Adam Torres's "Nostra Nova" was recently reissued on LP to wide critical acclaim - The Onion A.V. Club calling it a "cult classic." His 2006 folk-rock masterwork is now being celebrated by a national tour and a stop at the 2015 Nelsonville Music Festival.
Those living in Athens in the mid-aughts may remember Adam's peculiarly powerful voice. On the surface, he was young, almost meek, but his music tapped a strange strength. In 2006, at age 20, Torres had aligned himself with an age-old paradox: "In our weakness, we are made strong."
Now, I'd be remiss if I didn't note that I played drums and percussion on "Nostra Nova," and I recently aided in its reissue. I can only say: "My aim is true." Like many others, Adam's curative music forever touched my days - he simply entrusted me to adorn "Nostra Nova" with certain instrumentation. My only hope is that still others will hear these beautiful songs and, likewise, be altered. And, because I was in the trenches while he created the album, I suppose I can speak to it all from a relatively singular angle.
There was certainly a time and place for "Nostra Nova." Adam and I were young and mostly sad and living together in a small dank house: 189 Grosvenor. Adam's voice softened the sadness. Our backyard was lush and overgrown and, during heavy rains, the back wooden deck would develop a dangerously slick veneer; inside, the moisture caused empty envelopes to seal themselves.
Our living room had an old exposed stovepipe protruding from one wall, and the rooms were all cut up in a hasty manner. Baseboard paint splotches peppered a once beautiful wooden floor. Our Southeast Engine friend and band-mate Matt Box lived in the basement; I lived on the main floor; Adam lived in the attic.
We'd walk up the stairs to Adam's attic bedroom - a sort of thrown-together den dreamt up by our drunken slumlord. Ephemera poured from his closet: old photos, a painting of his Mexican grandparents, clothes from a bygone era. The room was decorated with half-empty glasses, an oscillating space heater, an unmade bed. It was a strange place. Something happened in that room.
Down the stairs, Box and I would hear Adam sing:
Voices from the top of the mountain
Voices from the valley below
I am ready to join them
I am ready to go
And time stood still for a little while. We were all caught. But Adam found his way out through these songs.
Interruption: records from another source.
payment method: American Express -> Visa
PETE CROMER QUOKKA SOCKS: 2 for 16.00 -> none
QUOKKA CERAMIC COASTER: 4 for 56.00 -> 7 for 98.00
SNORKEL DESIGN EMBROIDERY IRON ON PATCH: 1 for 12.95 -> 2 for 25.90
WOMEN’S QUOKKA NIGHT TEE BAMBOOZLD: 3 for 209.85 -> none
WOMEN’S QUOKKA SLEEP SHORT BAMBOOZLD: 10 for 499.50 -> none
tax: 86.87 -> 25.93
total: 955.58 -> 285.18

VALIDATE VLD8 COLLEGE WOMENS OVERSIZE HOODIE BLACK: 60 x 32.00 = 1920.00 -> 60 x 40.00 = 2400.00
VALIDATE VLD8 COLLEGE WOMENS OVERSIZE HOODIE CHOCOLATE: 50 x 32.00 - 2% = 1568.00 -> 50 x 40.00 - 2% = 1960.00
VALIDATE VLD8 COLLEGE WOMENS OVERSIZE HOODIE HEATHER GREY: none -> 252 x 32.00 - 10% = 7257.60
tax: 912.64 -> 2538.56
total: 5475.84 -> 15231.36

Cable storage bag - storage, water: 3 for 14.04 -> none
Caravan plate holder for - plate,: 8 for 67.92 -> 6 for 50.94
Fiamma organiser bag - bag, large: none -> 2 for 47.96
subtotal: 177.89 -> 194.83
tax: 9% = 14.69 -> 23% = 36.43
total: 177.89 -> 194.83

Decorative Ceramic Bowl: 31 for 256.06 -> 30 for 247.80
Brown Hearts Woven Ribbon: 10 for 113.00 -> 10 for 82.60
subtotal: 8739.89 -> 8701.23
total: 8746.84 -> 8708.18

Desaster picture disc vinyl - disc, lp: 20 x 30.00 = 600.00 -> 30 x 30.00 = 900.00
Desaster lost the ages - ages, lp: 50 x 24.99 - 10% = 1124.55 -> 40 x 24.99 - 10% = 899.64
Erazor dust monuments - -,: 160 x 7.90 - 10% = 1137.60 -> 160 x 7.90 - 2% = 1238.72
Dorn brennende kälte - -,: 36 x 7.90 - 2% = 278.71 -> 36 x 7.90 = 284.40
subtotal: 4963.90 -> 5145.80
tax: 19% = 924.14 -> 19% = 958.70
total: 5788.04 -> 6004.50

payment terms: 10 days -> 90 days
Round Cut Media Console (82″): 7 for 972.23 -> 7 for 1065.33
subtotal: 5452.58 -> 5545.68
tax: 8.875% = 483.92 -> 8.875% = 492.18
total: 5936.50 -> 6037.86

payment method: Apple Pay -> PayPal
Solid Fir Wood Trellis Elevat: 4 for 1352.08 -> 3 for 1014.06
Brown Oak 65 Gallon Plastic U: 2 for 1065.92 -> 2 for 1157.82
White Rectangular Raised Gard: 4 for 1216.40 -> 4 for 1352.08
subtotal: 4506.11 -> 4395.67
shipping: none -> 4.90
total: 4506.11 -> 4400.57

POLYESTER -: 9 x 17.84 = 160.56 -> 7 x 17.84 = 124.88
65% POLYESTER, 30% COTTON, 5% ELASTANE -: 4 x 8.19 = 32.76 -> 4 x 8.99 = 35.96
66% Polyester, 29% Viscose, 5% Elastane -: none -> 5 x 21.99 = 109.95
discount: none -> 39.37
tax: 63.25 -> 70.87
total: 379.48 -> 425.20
Adam gracefully submitted to a recent interview…
Leo: When did you start playing music?
Adam: I started playing music as a boy, probably 10 years old as part of a school ensemble. I learned how to read and play music with the alto saxophone.
What artists have had the biggest influence on your life?
I used to be obsessed with Outsider Art, so I would say people like Adolf Wolfli, Henry Darger, Jean Dubuffet and Alo se Corbaz influenced me in how I thought about art when I was younger. Musically, I am influenced by singers who have unconventional voices. For me, this includes Karen Dalton, Nina Simone, Leonard Cohen, Vic Chesnutt, Robbie Basho and many others.
How has Ohio shaped you as an artist?
I lived in Athens for several years and that is where I learned how to perform, write songs, and observe musicians and bands that I admired. Athens is a pretty encouraging place to do these things for the first time - people who live there year-round are kind, laid-back, and show appreciation to others who are creative and help you catch your dreams that are floating in the air.
What does the future hold?
My band and I are out on tour for the next month. Other than that, I've been keeping busy with the next record, playing in a garage-soul band called Inner Suns back in Austin, as well as playing bass in my wife's band, Besos de Lobos, also in Austin. I love and miss so many people in Athens, Ohio. I can't wait to be back!